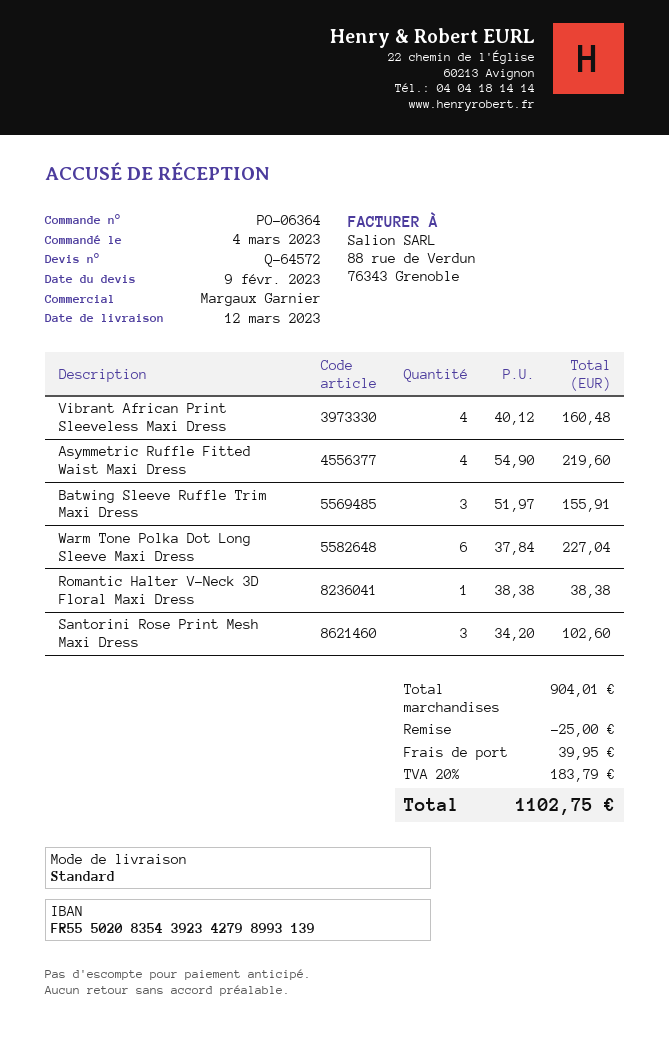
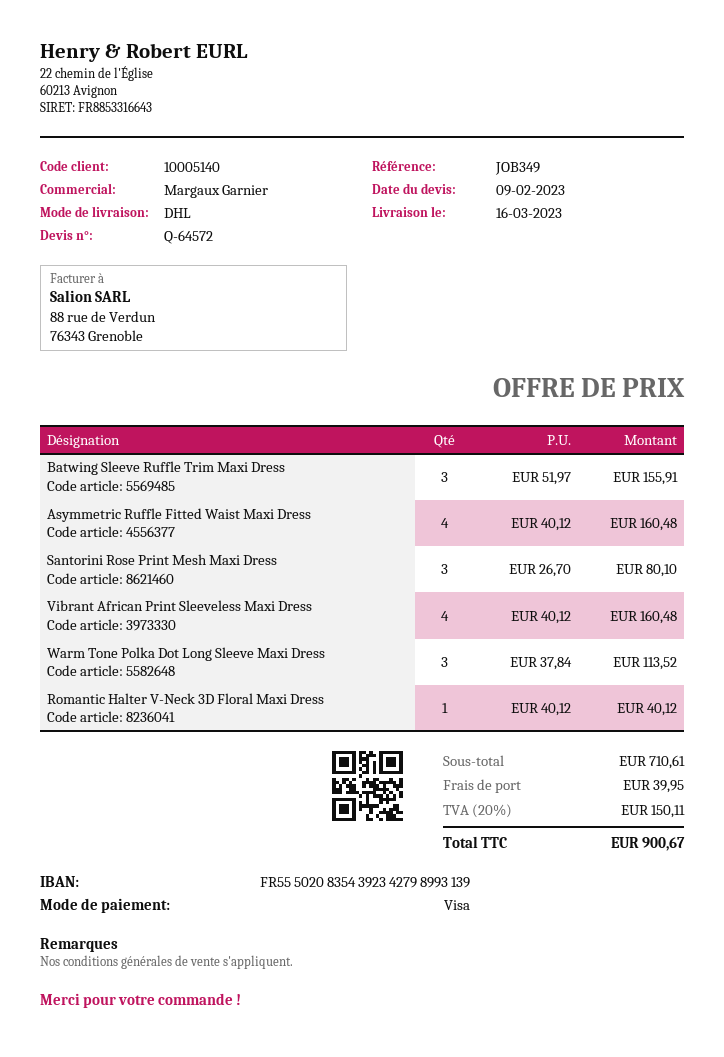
delivery date: 2023-03-12 -> 2023-03-16
shipping method: standard -> DHL
Asymmetric Ruffle Fitted Waist Maxi Dress: 4 x 54.90 = 219.60 -> 4 x 40.12 = 160.48
Warm Tone Polka Dot Long Sleeve Maxi Dress: 6 x 37.84 = 227.04 -> 3 x 37.84 = 113.52
Romantic Halter V-Neck 3D Floral Maxi Dress: 1 x 38.38 = 38.38 -> 1 x 40.12 = 40.12
Santorini Rose Print Mesh Maxi Dress: 3 x 34.20 = 102.60 -> 3 x 26.70 = 80.10
subtotal: 904.01 -> 710.61
discount: 25.00 -> none
tax: 20% = 183.79 -> 20% = 150.11
total: 1102.75 -> 900.67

★ ★ ★

— Directions —
Show all lines from the records above where the word "Dress" occurs.

— Solution to this exercise —
Asymmetric Ruffle Fitted Waist Maxi Dress: 4 x 54.90 = 219.60 -> 4 x 40.12 = 160.48
Warm Tone Polka Dot Long Sleeve Maxi Dress: 6 x 37.84 = 227.04 -> 3 x 37.84 = 113.52
Romantic Halter V-Neck 3D Floral Maxi Dress: 1 x 38.38 = 38.38 -> 1 x 40.12 = 40.12
Santorini Rose Print Mesh Maxi Dress: 3 x 34.20 = 102.60 -> 3 x 26.70 = 80.10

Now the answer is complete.